Drinking More Than Two Sports Drinks Or Sugary Sodas Can Cause Early Deathdate_range
New research says that artificially-sweetened beverages or sports drinks are not safe at all and can result in the early deaths of people. The research says that such beverages are especially harmful to women. The report was given by the American Heart Association’s journal, Circulation. It said sugary drinks consumed on a regular basis can increase the risk of cardiovascular diseases.
If people take just one sugar-sweetened beverage per day, the risk is comparatively lower. Four or more drinks per day are dangerous and cause a greater risk of death. Previous studies stated relation between sweetened soft drinks and weight gain. It led to diseases like cardiovascular diseases, Type 2 diabetes, etc. Some other studies done in 2017 from the Framingham Heart Study (FHS) at Boston University Medical Center in 2017 show that consuming sugary drinks on a daily basis can result in memory loss and smaller brain volume. If people have a habit of taking diet-soda on a daily basis, they have a higher risk of suffering from dementia and stroke.
One more report whose data was analyzed from the other two studies showed some numbers on life expectancy. It said that consumption of artificially-sweetened beverages or sugar-sweetened beverages are is very bad for life expectancy. 37,716 men were studied along with 80,647 women.

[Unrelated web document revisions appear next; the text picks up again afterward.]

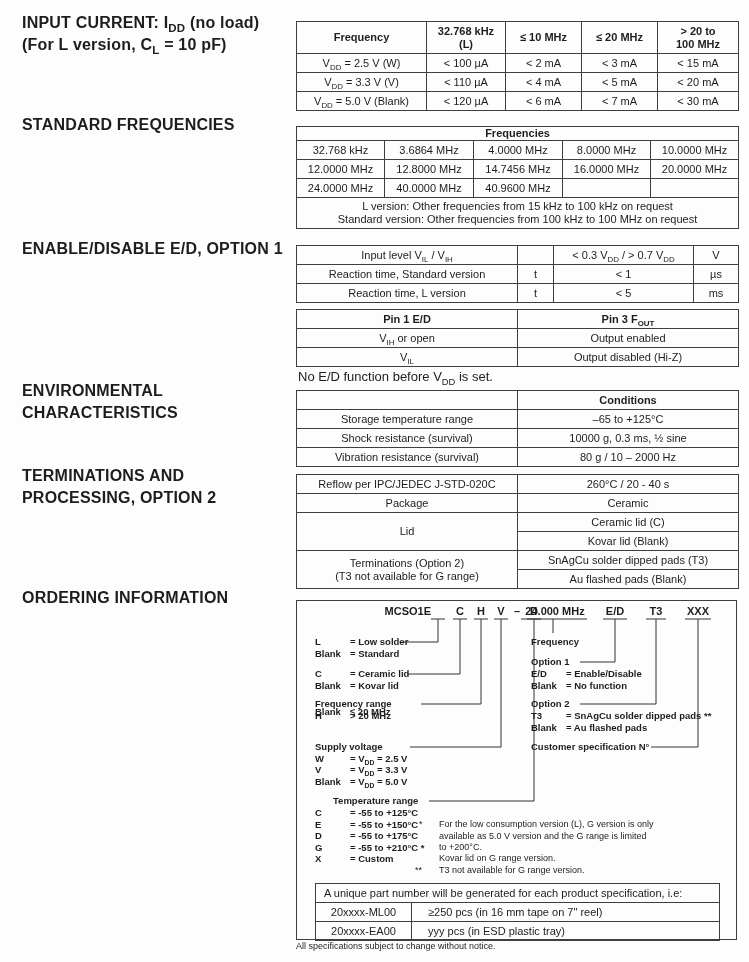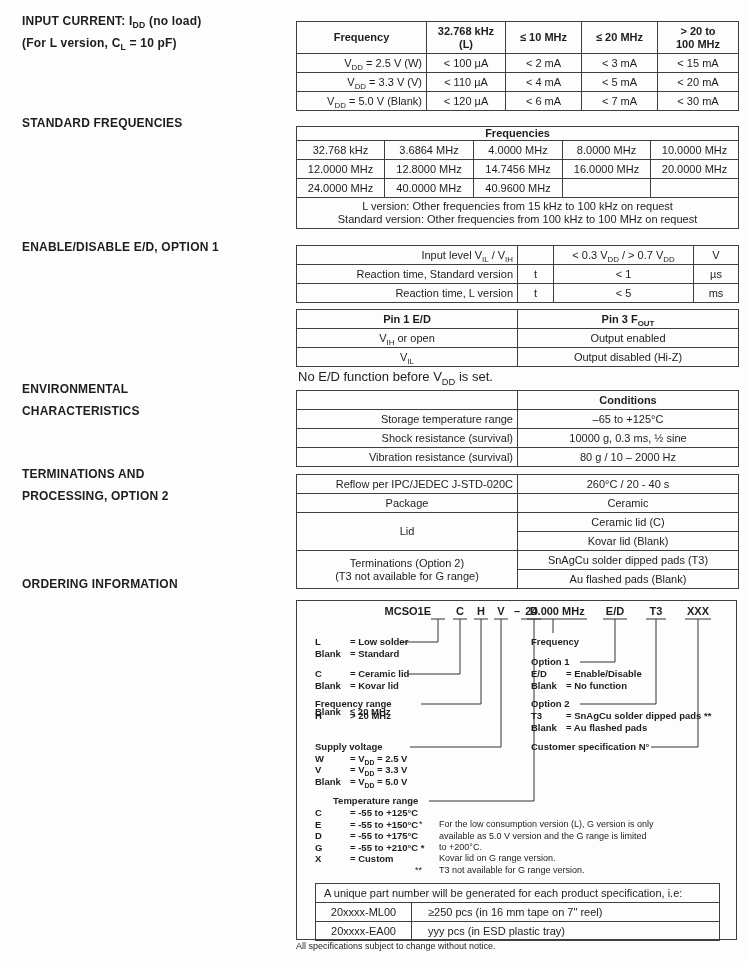"INPUT CURRENT: IDD (no load)" .sh { font-size: 12px -> 16px }
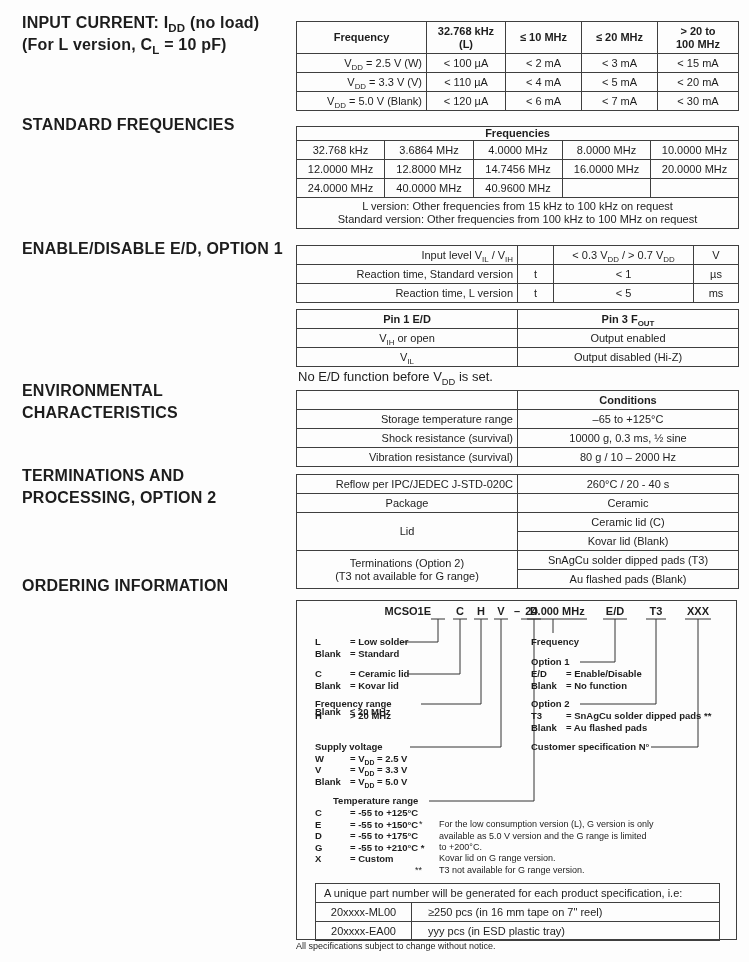"VDD = 2.5 V (W)" .tb .l { text-align: right -> center }
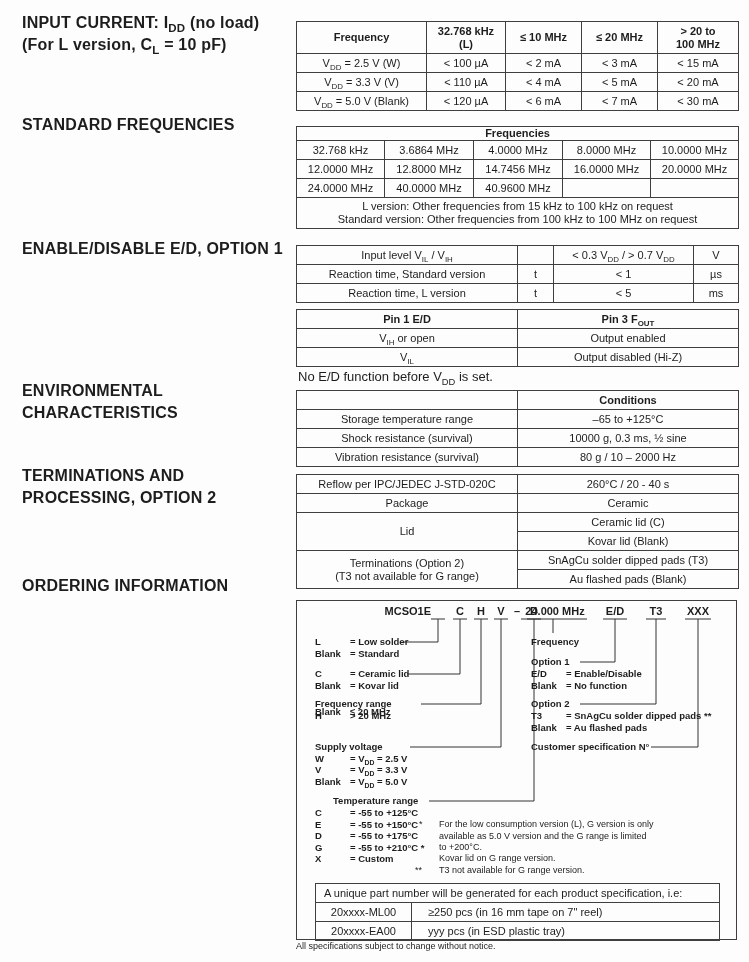"ORDERING INFORMATION" div.sh { top: 577px -> 589px }
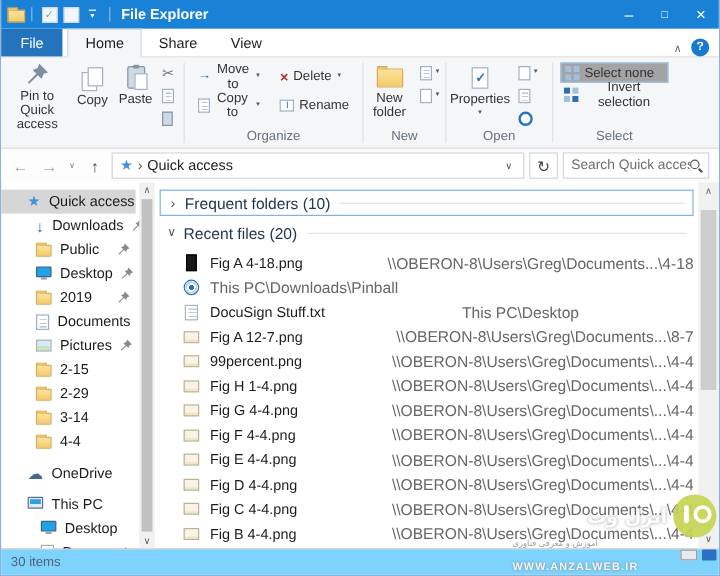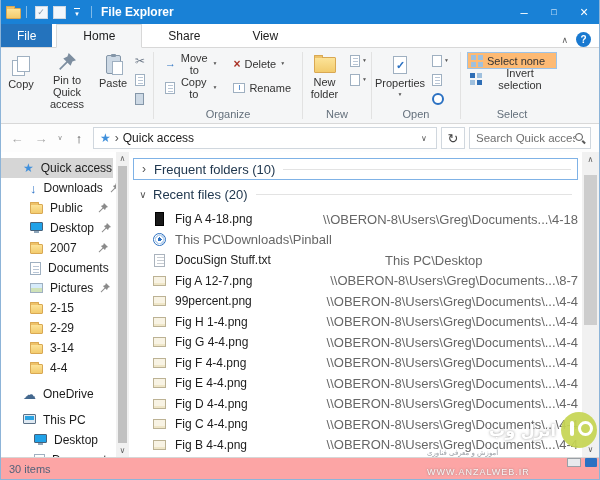"Home" .tab { padding: 0 26px -> 0 14px }
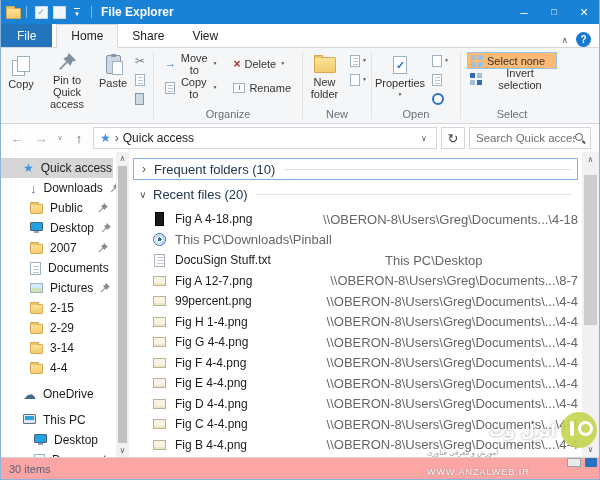"Select none" .sel-none { background: #fdba74 -> #a3a3a3 }
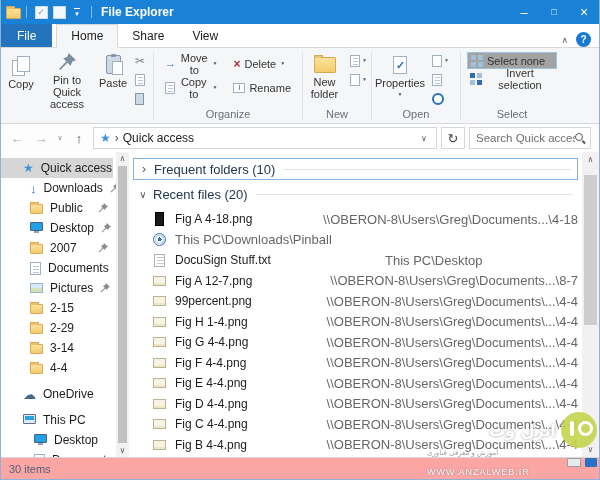"Copy" button.rlg { order: before "Pin to Quick access" -> after "Pin to Quick access" }
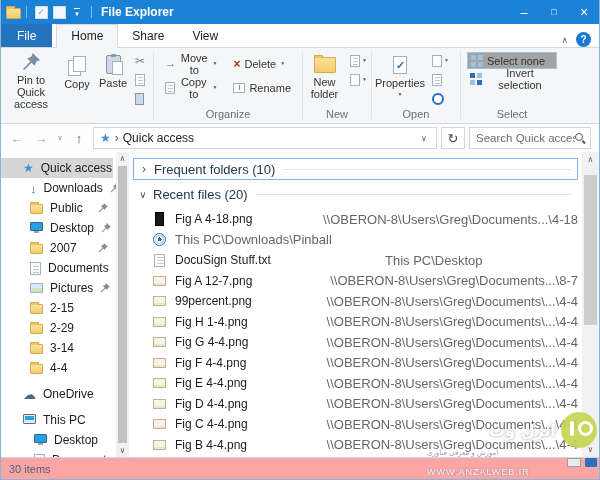"2007" span { text: 2007 -> 2019 }
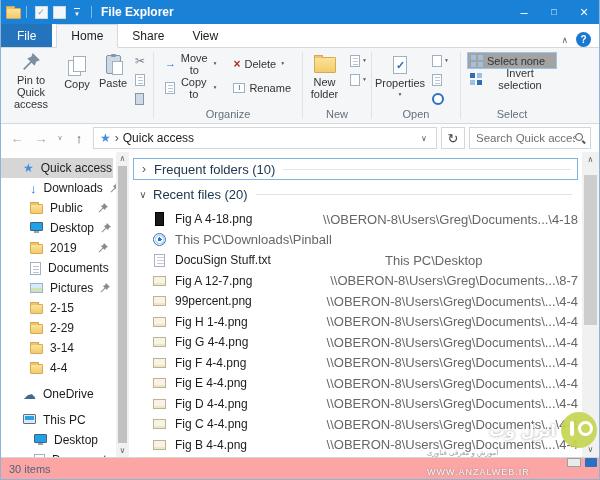"30 items" .statusbar { background: #fca5a5 -> #7dd3fc }
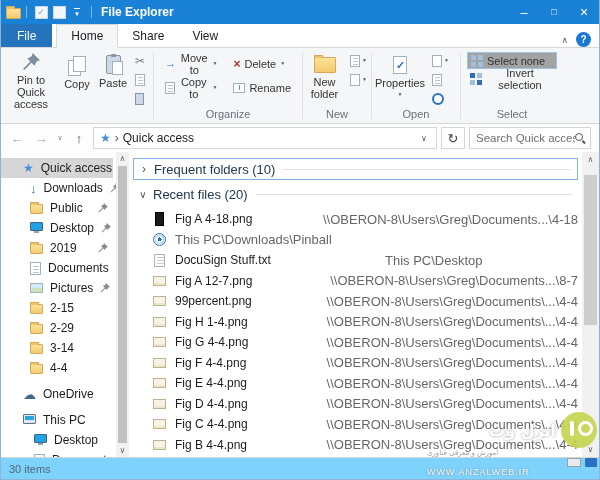"WWW.ANZALWEB.IR" .wm-url { font-weight: normal -> bold }
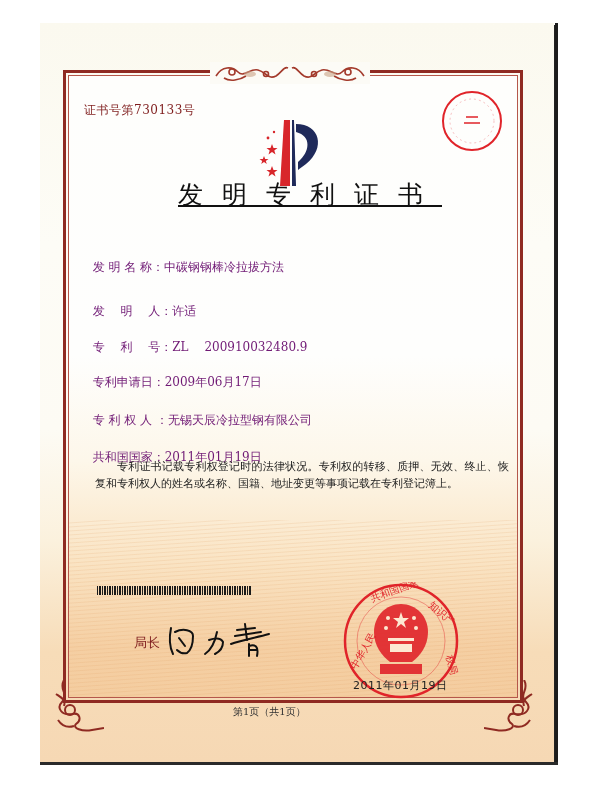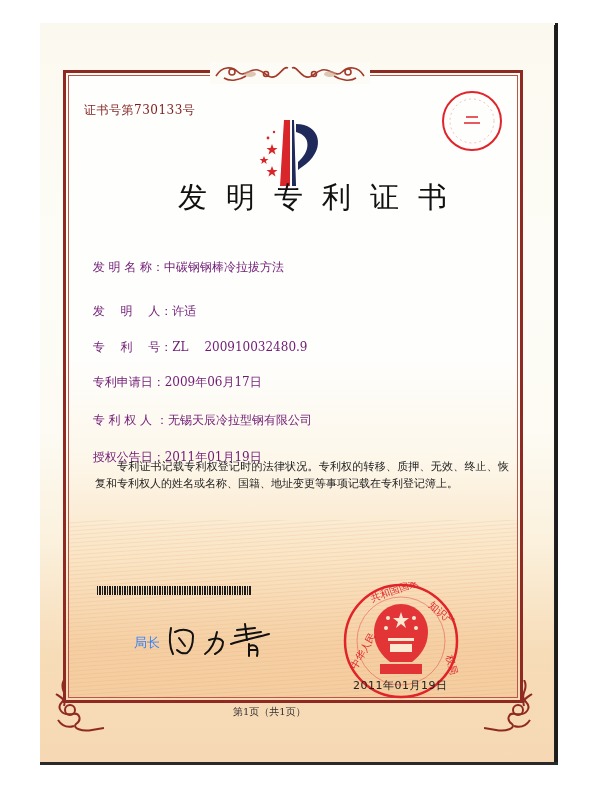"发明专利证书" .title { font-size: 29px -> 25px; text-decoration: none -> underline }
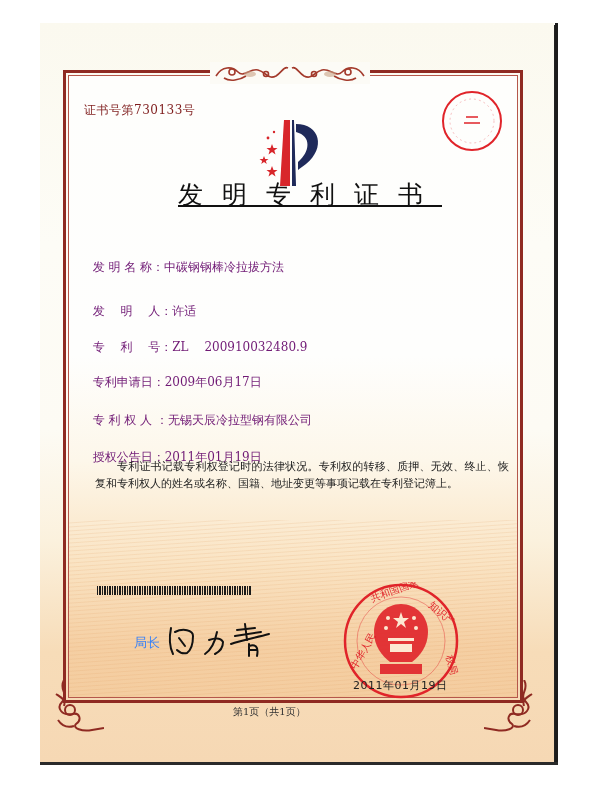"授权公告日：" span.label { text: 授权公告日 -> 共和国国家 }
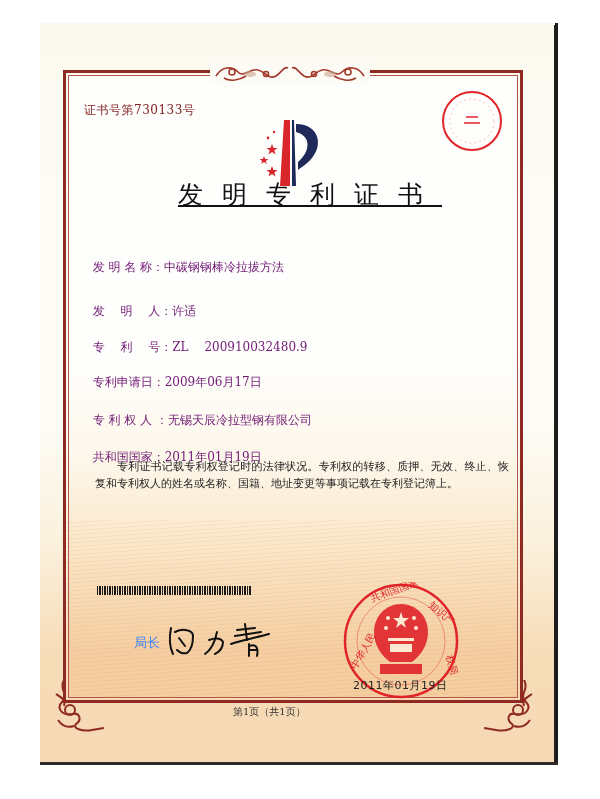"局长" .director-label { color: #3b82f6 -> #7f1d1d }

The people who consumed more than 2 sugary drinks had a 31 % higher risk of death caused by cardiovascular diseases and 18% higher risk of deaths due to cancer, in both men and women. Cardiovascular diseases were the leading reason for deaths due to these sugary drinks, followed by cancer (majorly colon and breast cancer) deaths.
Instead of these drinks, drinking water is a good choice; instead it helps in the healing of diseases and contributes to longevity. Even diet soda is not that healthy option. Water is medicinal and preventive of diseases. 12 ounce of soda consumption means 140 and 150 calories are added to the body, i.e. 35 to 37.5 grams of sugar. Replacing these drinks with other low- or no-calorie flavored drinks can reduce the risk by 4 %, but it should be done in moderation.